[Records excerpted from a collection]
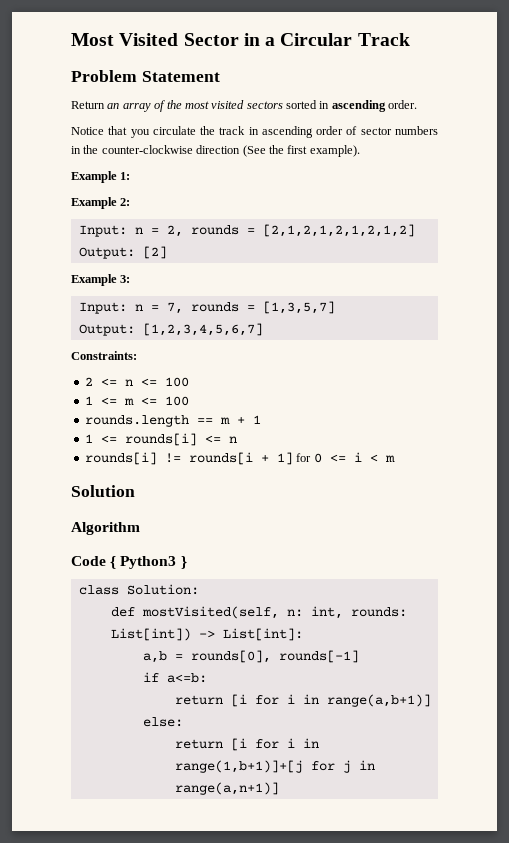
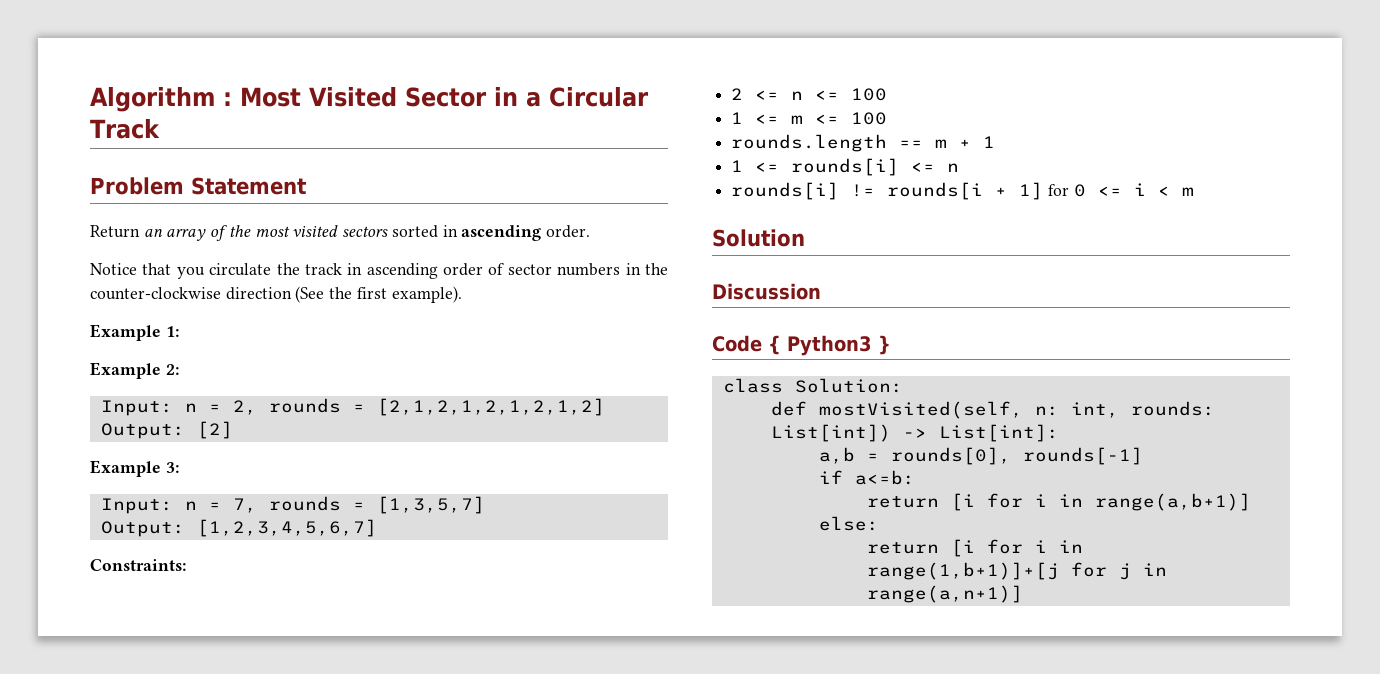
(71, 39) none -> [90,87,232,112] Algorithm :
[71,522,140,535] Algorithm -> [712,283,821,300] Discussion

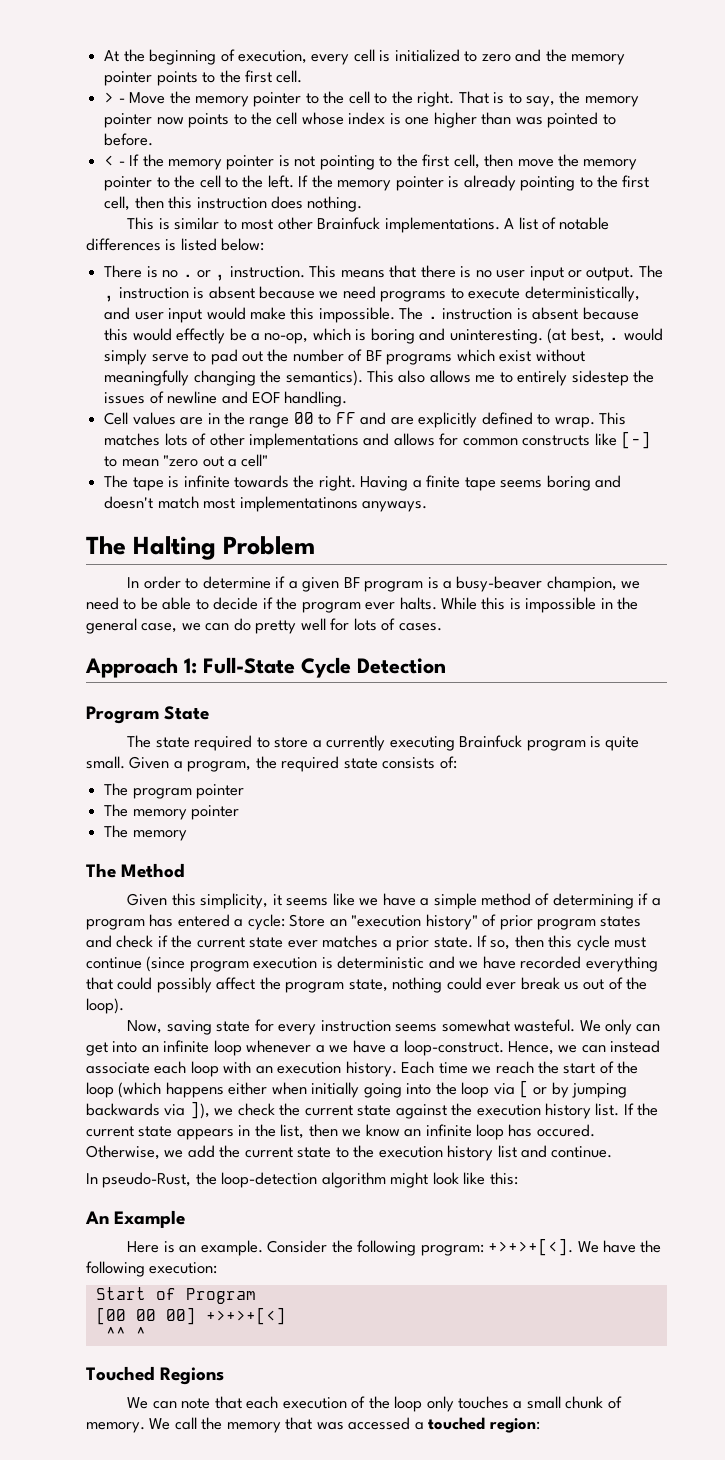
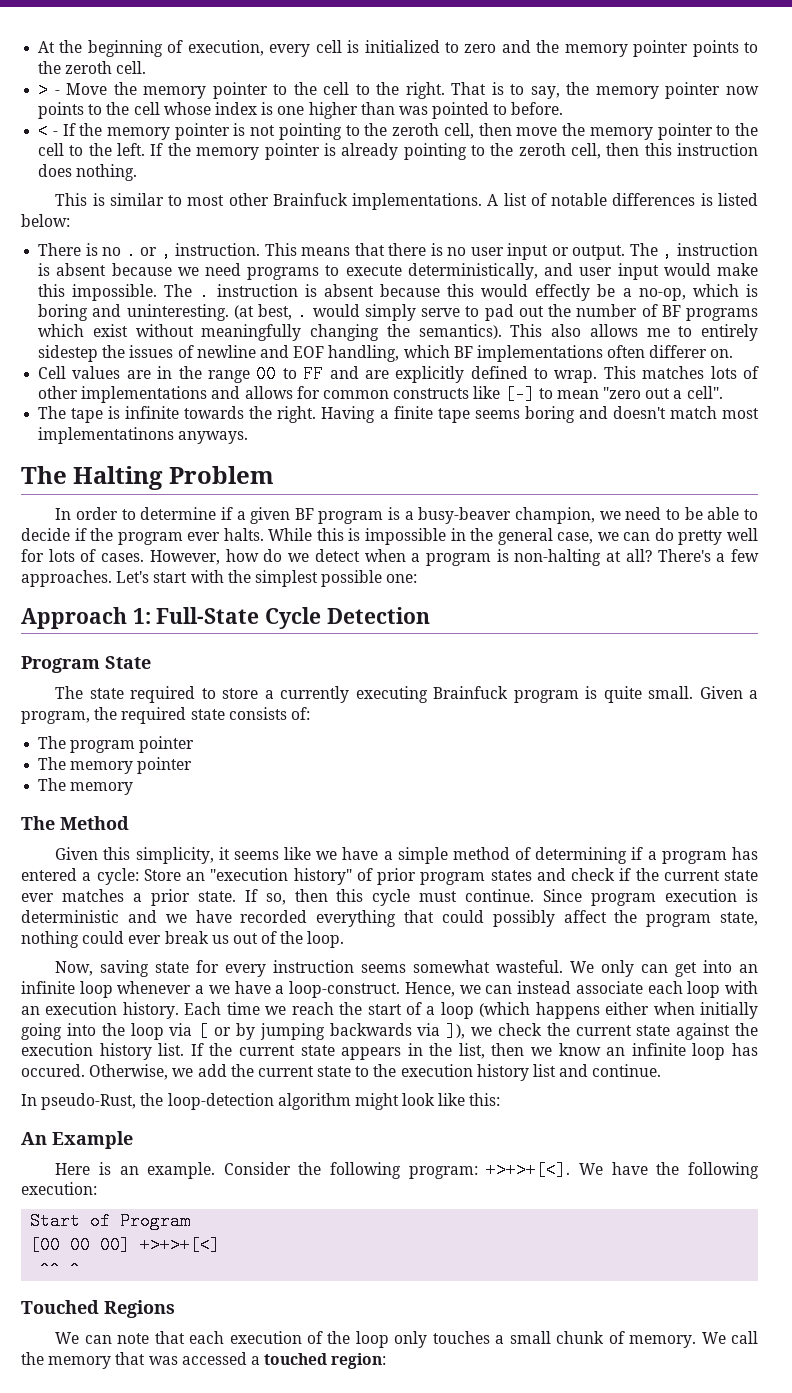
[244,70,272,83] first -> [65,61,113,74] zeroth
[422,154,450,167] first -> [392,123,440,136] zeroth
[622,175,650,188] first -> [518,143,566,156] zeroth
[284,391,348,407] handling. -> [328,345,734,362] handling, which BF implementations often differer on.
[241,454,269,467] cell" -> [686,386,723,399] cell".
(442, 627) none -> [149,549,759,566] [21,570,418,587] However, how do we detect when a program is non-halting at all? There's a few approaches. Let's start with the simplest possible one:
[86,956,186,972] continue (since -> [465,889,583,902] continue. Since
[86,998,124,1014] loop). -> [307,931,345,948] loop.
[617,1061,639,1074] the -> [426,1006,436,1015] a

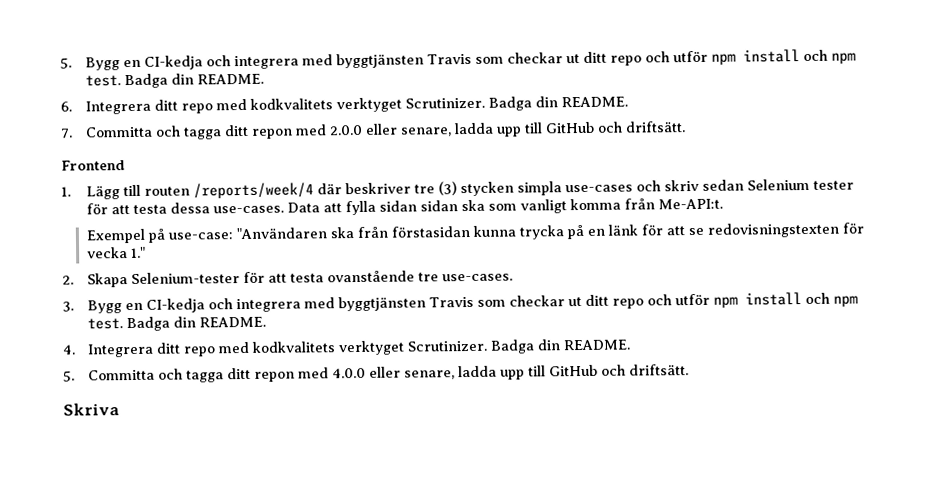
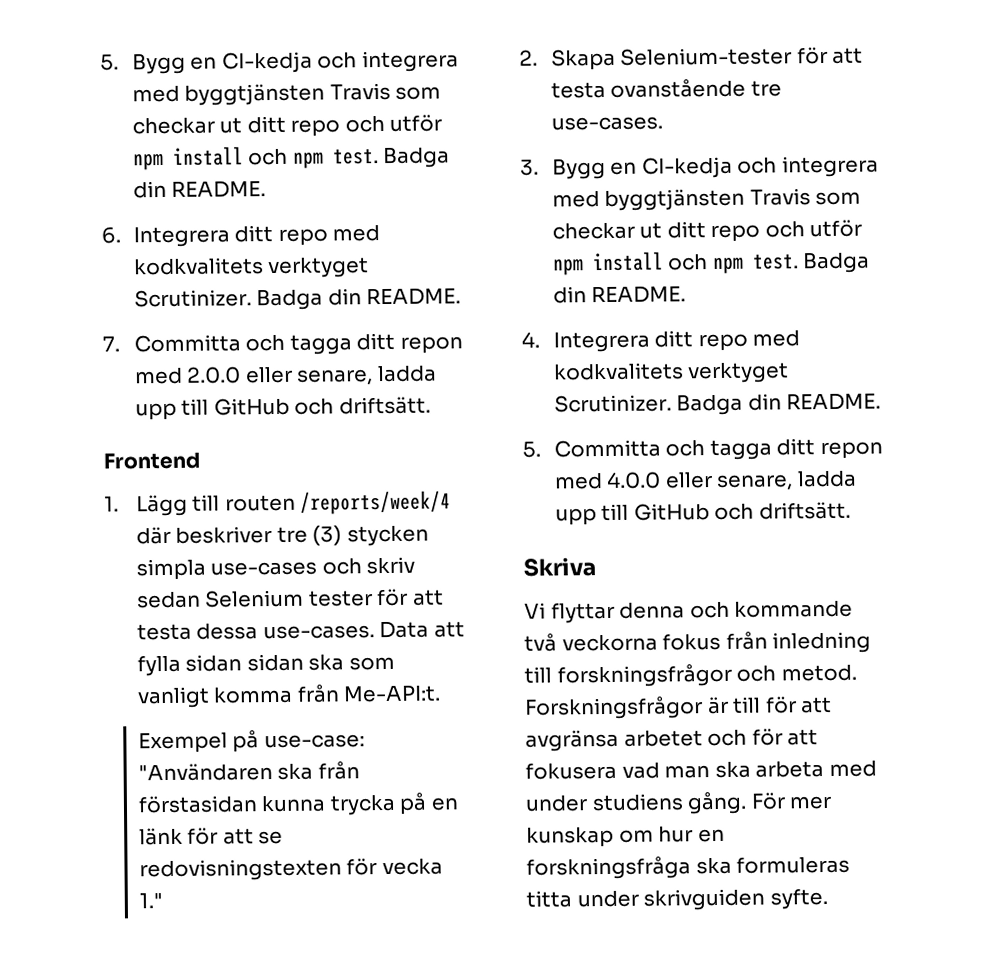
(120, 409) none -> [524,600,854,624] [524,631,872,654] [524,663,857,688] [524,696,833,720] [525,728,819,752] [525,760,877,780] [525,791,833,815] [526,826,725,848] [526,855,851,880] [526,887,828,911] // Vi flyttar denna och kommande två veckorna fokus från inledning till forskningsfrågor och metod. Forskningsfrågor är till för att avgränsa arbetet och för att fokusera vad man ska arbeta med under studiens gång. För mer kunskap om hur en forskningsfråga ska formuleras titta under skrivguiden syfte.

_ACTION ITEM_
Only lines with the word "zeroth" are wanted. Find and copy them from the records above.

_SOLUTION FOR THIS PROBLEM_
[244,70,272,83] first -> [65,61,113,74] zeroth
[422,154,450,167] first -> [392,123,440,136] zeroth
[622,175,650,188] first -> [518,143,566,156] zeroth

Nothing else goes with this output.